The part-time for economic reasons cohort (the US indicator of underemployment) fell by 583 thousand (10 per cent), which explains most of the decline.

The BLS say that:

The number of persons employed part time for economic reasons decreased by 583,000 to 5.2 million in April. This decline reflected a drop in the number of people whose hours were cut due to slack work or business conditions. The number of persons employed part time for economic reasons is 845,000 higher than in February 2020 …

In April, the number of persons not in the labor force who currently want a job was 6.6 million, little changed over the month but up by 1.6 million since February 2020 …

Among those not in the labor force who currently want a job, the number of persons marginally attached to the labor force, at 1.9 million, was essentially unchanged in April but is up by 419,000 since February 2020.
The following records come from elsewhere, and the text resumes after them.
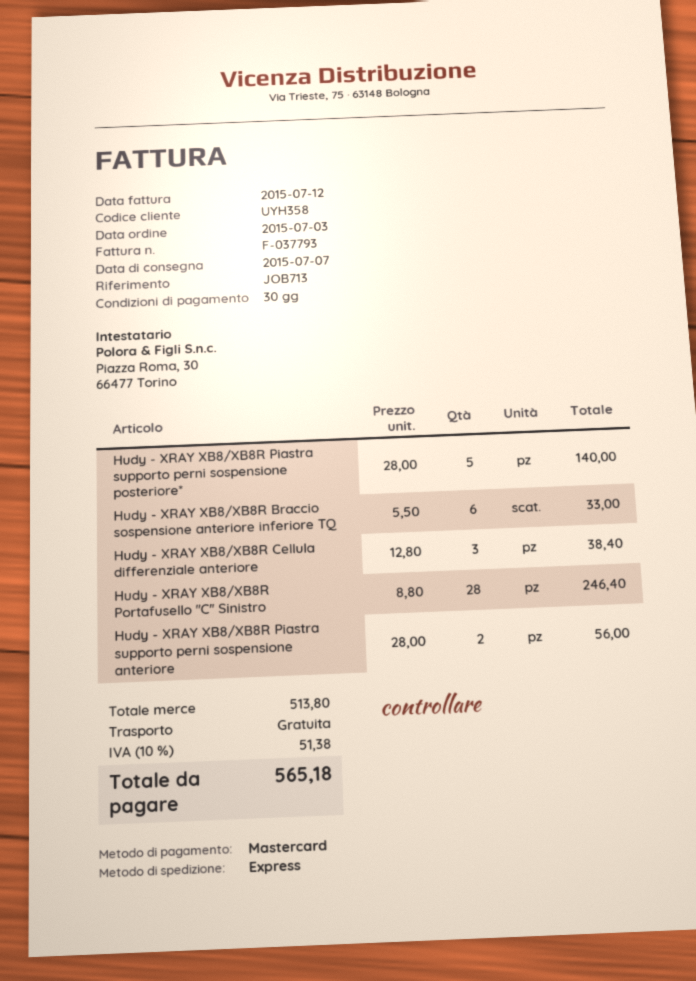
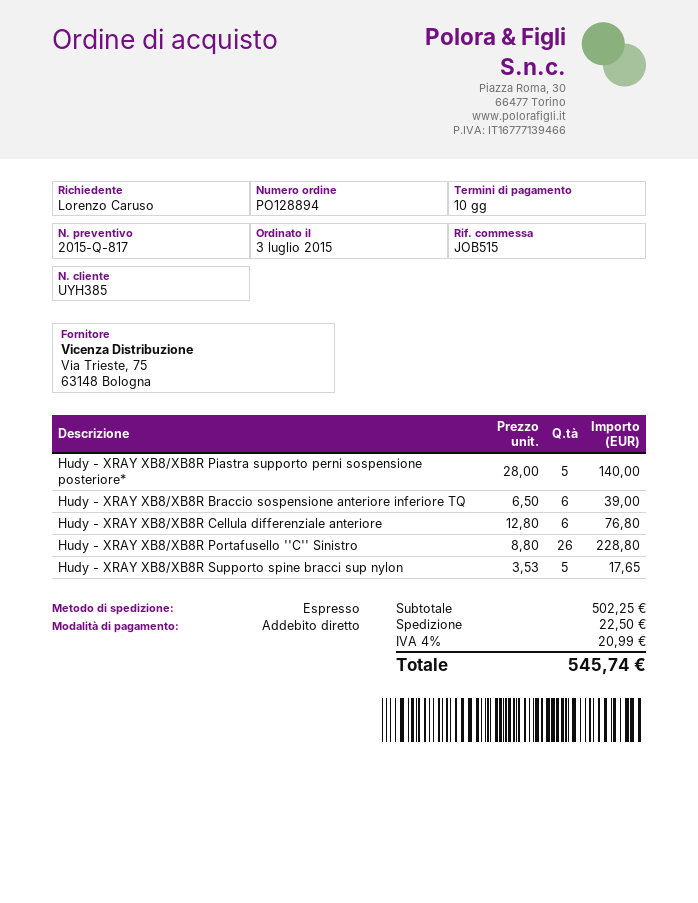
payment terms: 30 days -> 10 days
customer number: UYH358 -> UYH385
reference: JOB713 -> JOB515
payment method: Mastercard -> direct debit
Hudy - XRAY XB8/XB8R Braccio sospensione anteriore inferiore TQ: 6 x 5.50 = 33.00 -> 6 x 6.50 = 39.00
Hudy - XRAY XB8/XB8R Cellula differenziale anteriore: 3 x 12.80 = 38.40 -> 6 x 12.80 = 76.80
Hudy - XRAY XB8/XB8R Portafusello ''C'' Sinistro: 28 x 8.80 = 246.40 -> 26 x 8.80 = 228.80
Hudy - XRAY XB8/XB8R Piastra supporto perni sospensione anteriore: 2 x 28.00 = 56.00 -> none
Hudy - XRAY XB8/XB8R Supporto spine bracci sup nylon: none -> 5 x 3.53 = 17.65
subtotal: 513.80 -> 502.25
shipping: 0.00 -> 22.50
tax: 10% = 51.38 -> 4% = 20.99
total: 565.18 -> 545.74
Aggregate participation rate – rose by 0.2 points to 61.7 per cent

What is the impact of that increase for the actual unemployment situation?

We can make two comparisons:

1. Compare the April 2021 with the March 2020 state.
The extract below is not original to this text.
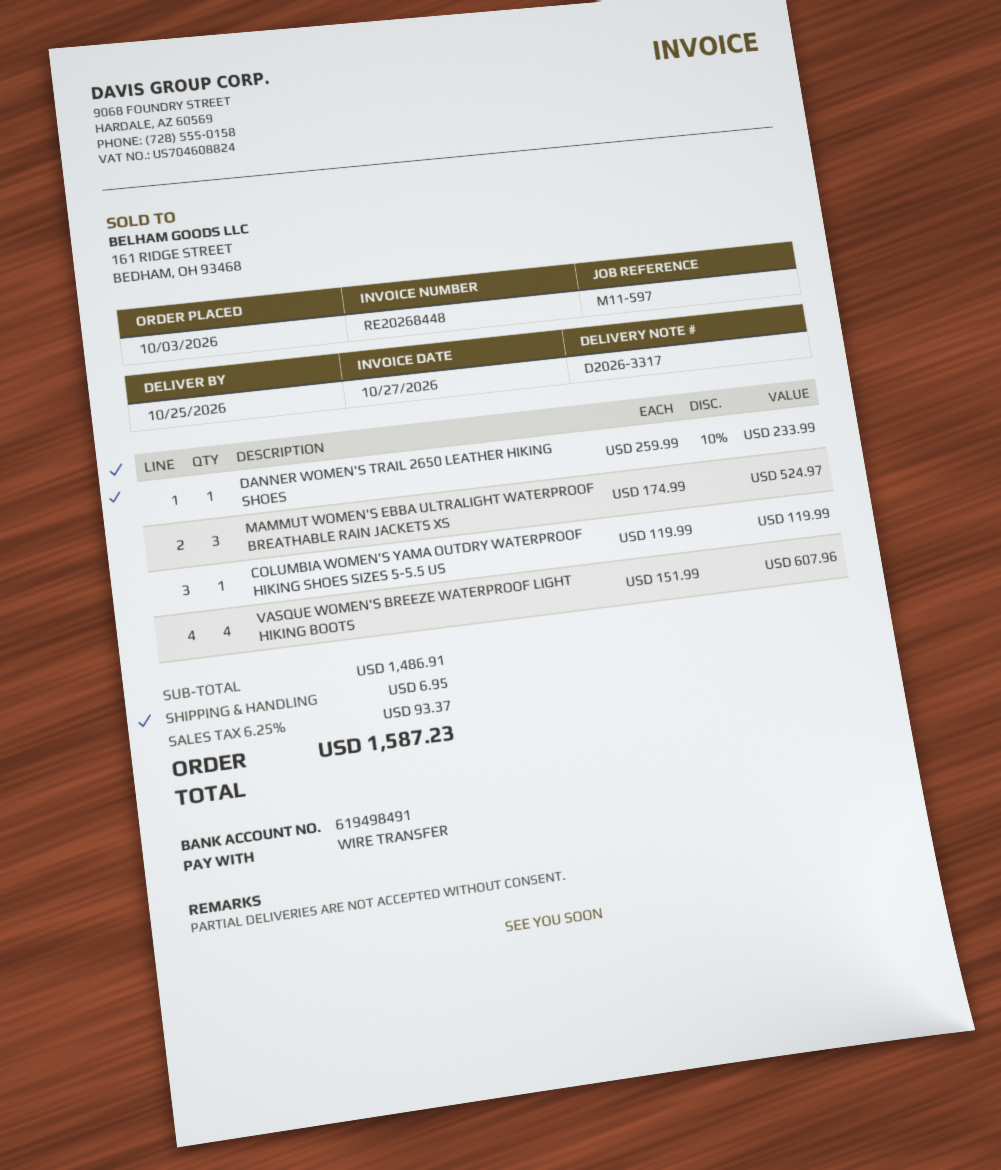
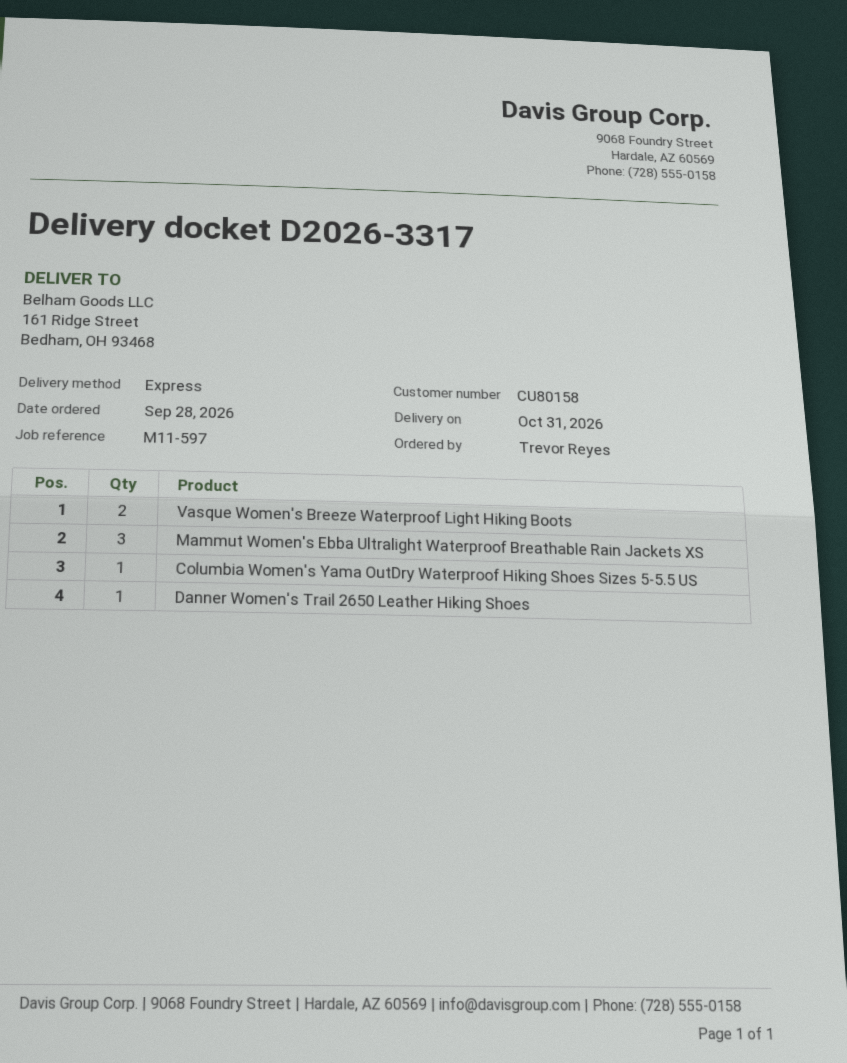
order date: 2026-10-03 -> 2026-09-28
delivery date: 2026-10-25 -> 2026-10-31
VASQUE WOMEN'S BREEZE WATERPROOF LIGHT HIKING BOOTS: 4 -> 2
2. Compare the changes in the last month.

The labour force is a subset of the working-age population (those above 15 years old). The proportion of the working-age population that constitutes the labour force is called the labour force participation rate. Thus changes in the labour force can impact on the official unemployment rate, and, as a result, movements in the latter need to be interpreted carefully. A rising unemployment rate may not indicate a recessing economy.
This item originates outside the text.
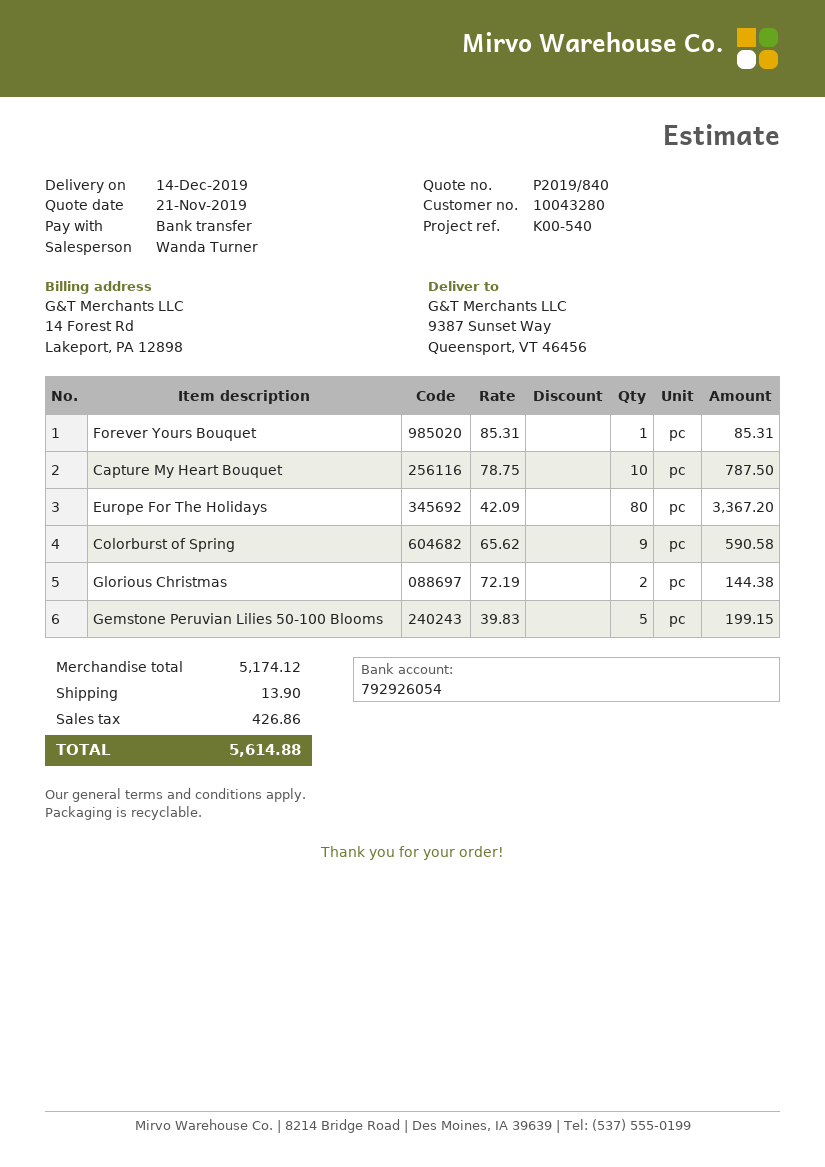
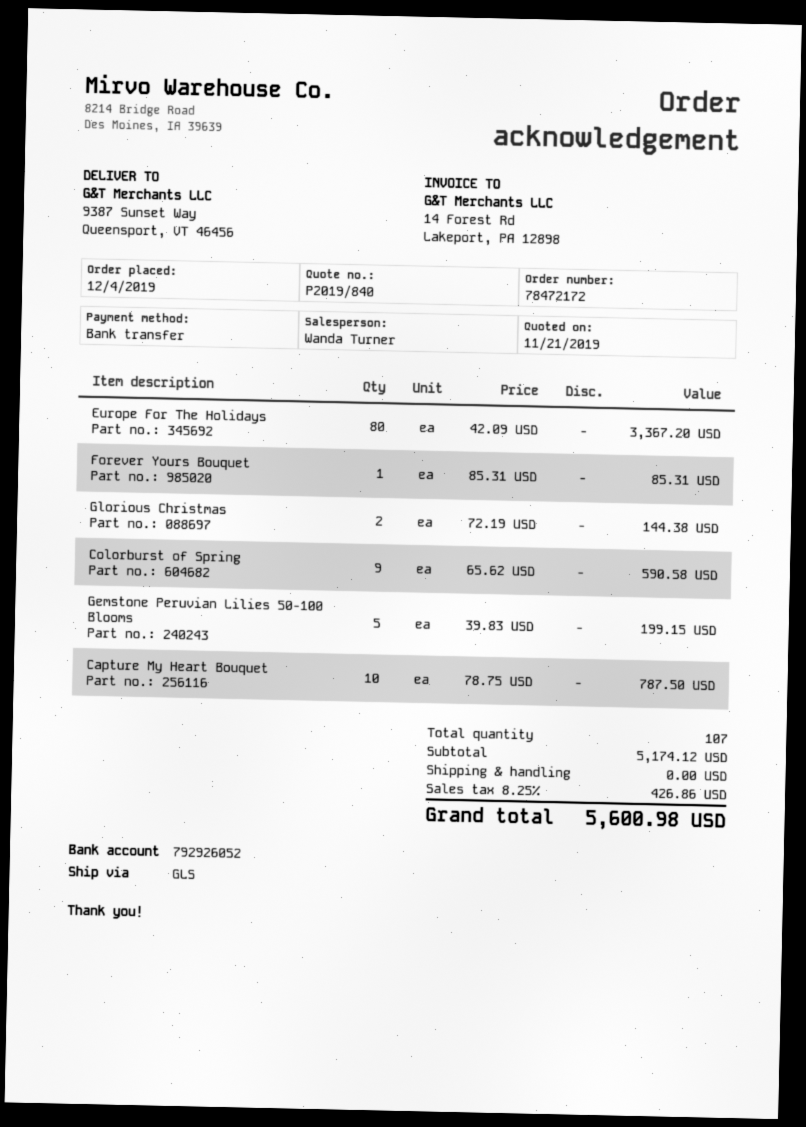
bank account: 792926054 -> 792926052
shipping: 13.90 -> 0.00
total: 5614.88 -> 5600.98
The labour force can expand as a result of general population growth and/or increases in the labour force participation rates.

The following Table decomposes these effects and summarises the relevant aggregates:

1. The labour force in April 2021 rose by 521.8 thousand as a result of the 0.2 points rise in the labour force participation since March.

3. If those workers had not have come back into the labour force, then the unemployment rate would have been 5.79 per cent rather than the official estimate of 6.1 per cent.

4. Since March 2020, the labour force has contracted by 1,733 thousand as a result of the 0.9 points fall in the labour force participation over that period.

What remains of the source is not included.